A l'inverse du marché pétrolier où il existe de nombreux acteurs, le secteur minier est très concentré avec quatre groupes (Rio Tinto, BHP, Xstrata et Vale) qui réalisent 25% de la production minière mondiale et 65% de la production de minerai de fer. "Une telle concentration pose question, notamment sur l'accès aux matières premières, poursuit Gilles Bellec, même si l'échec de la fusion entre les deux géants Rio Tinto et BHP a limité les risque monopolistiques."
Les métaux rares sont également soumis à une demande forte et croissante liée à un choc technologique (développement du photovoltaïque, batteries électriques, etc). "La consommation de ces métaux devraient décupler d'ici à 2030", prédit Gilles Bellec. "Or, il y a certains minerais comme le germanium ou l'antimoine qui ne sont produits que par la Chine.
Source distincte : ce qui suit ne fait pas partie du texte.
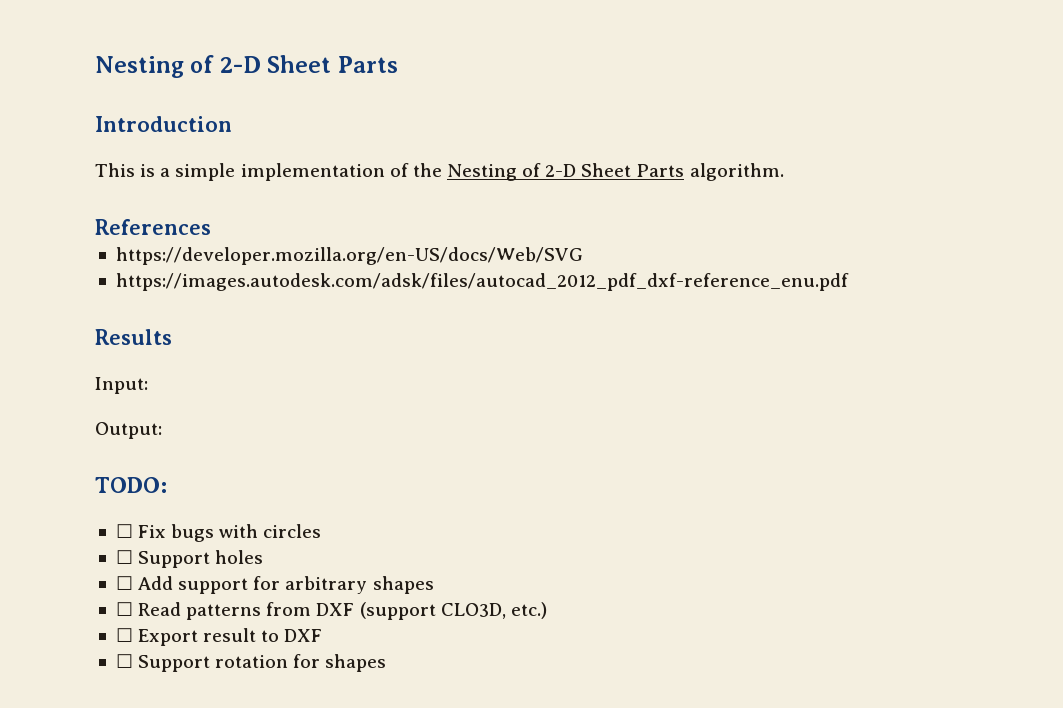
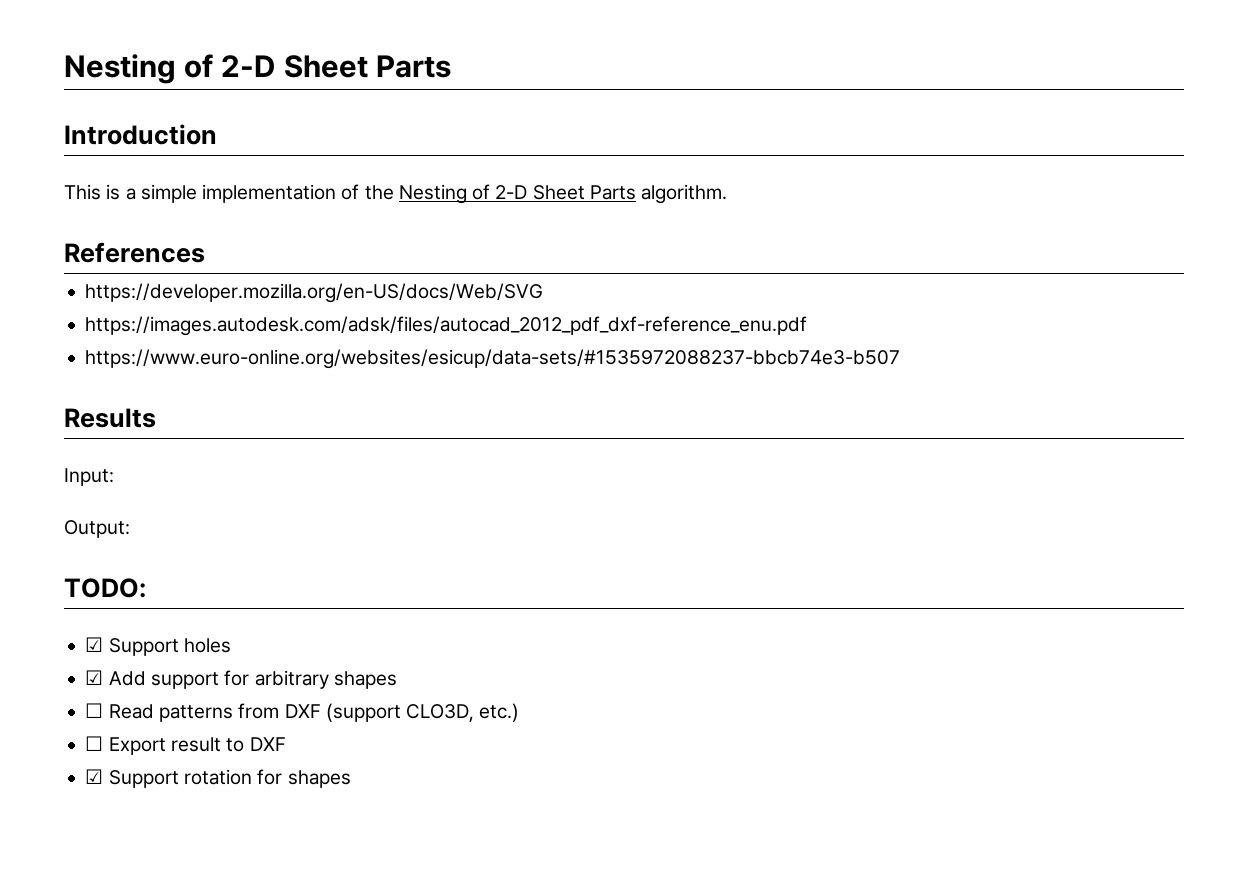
+ https://www.euro-online.org/websites/esicup/data-sets/#1535972088237-bbcb74e3-b507
- ☐ Fix bugs with circles
- ☐ Support holes
+ ☑ Support holes
- ☐ Add support for arbitrary shapes
+ ☑ Add support for arbitrary shapes
- ☐ Support rotation for shapes
+ ☑ Support rotation for shapes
Du point de vue géostratégique cela pose problème." Le gouvernement allemand a pris conscience de ces problématiques et y réfléchit alors qu'en France, la question, malgré son importance, n'est toujours pas à l'ordre du jour.

Faire face à la raréfaction des matières premières

Face à la hausse de la demande et donc des prix, "les consommateurs de matières premières vont chercher des substituts", explique Hadj Saadi. "Les technologies de production évoluent également pour obtenir le même produit avec une moindre consommation d'étain, par exemple."
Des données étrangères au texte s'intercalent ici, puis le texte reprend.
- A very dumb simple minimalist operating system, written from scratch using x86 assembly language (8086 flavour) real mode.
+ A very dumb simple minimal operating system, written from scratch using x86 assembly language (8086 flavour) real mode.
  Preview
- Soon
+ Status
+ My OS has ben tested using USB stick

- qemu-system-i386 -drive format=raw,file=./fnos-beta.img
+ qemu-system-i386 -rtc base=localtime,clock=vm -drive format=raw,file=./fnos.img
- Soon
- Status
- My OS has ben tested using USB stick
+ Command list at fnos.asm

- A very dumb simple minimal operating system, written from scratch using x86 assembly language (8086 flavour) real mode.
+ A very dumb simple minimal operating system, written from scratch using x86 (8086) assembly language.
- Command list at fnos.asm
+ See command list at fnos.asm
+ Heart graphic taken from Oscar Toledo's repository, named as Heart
Une autre piste pour réduire la dépendance européenne : développer le recyclage des matières premières, même si " cela ne suffit pas", avertit François Grosse, chargé de mission auprès du directeur de Veolia propreté. Avec la consommation actuelle de matières premières, les métaux sont disponibles pendant encore 250 à 500 ans pour le lithium mais comme "la consommation croît de façon exponentielle, la durée de disponibilité se réduit à une cinquantaine d'années".
Le recyclage permet de retarder le rythme d'épuisement "mais seulement de quelques années, voire moins", nuance François Grosse. Le recyclage du plastique qui ne représente que 4% de la consommation pétrolière, ne permet de gagner que quelques semaines supplémentaires de pétrole. "Pour accroître la durée de disponibilité, il est donc nécessaire, poursuit le chargé de mission, de réduire également la croissance de la consommation de matières premières à moins de 1% par an et d'avoir un taux de production de déchets supérieur à 80% des biens consommés, afin de réinjecter dans le circuit de production les matières premières".
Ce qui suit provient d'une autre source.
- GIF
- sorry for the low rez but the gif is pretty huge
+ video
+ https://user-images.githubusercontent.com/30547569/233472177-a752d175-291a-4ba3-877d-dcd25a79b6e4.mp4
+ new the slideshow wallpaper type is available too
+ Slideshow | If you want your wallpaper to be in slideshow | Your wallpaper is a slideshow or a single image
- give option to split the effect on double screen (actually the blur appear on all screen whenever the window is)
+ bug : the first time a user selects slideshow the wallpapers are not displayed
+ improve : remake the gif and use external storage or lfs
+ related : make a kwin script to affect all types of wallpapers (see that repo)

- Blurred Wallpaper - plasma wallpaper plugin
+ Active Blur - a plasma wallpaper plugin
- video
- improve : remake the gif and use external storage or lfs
Les Français stockent plus que de raison

Or, en France, la production de déchets est inférieure au seuil requis. Les Français continuent de stocker plus de 20% de ce qu'ils consomment. Entre 1996 et 2008, le parc automobile s'est accru de 20,6%. Il y a donc des efforts à fournir si nous voulons allonger la disponibilité des matières premières. De même, "le ralentissement de la consommation de matières premières nécessite d'importantes mesures de refroidissement de l'économie". En Chine, où le recyclage de l'acier atteint les 80% mais où l'augmentation de la consommation peut frôler les 10%, la durée de disponibilité du fer n'a été accrue que de six mois.
"Haut niveau de recyclage, faible croissance de la consommation des matières premières et stockage réduit des biens de consommation doivent permettre d'accroître la durée de disponibilité des matières premières", résume François Grosse. "Et de diminuer la dépendance envers les pays producteurs."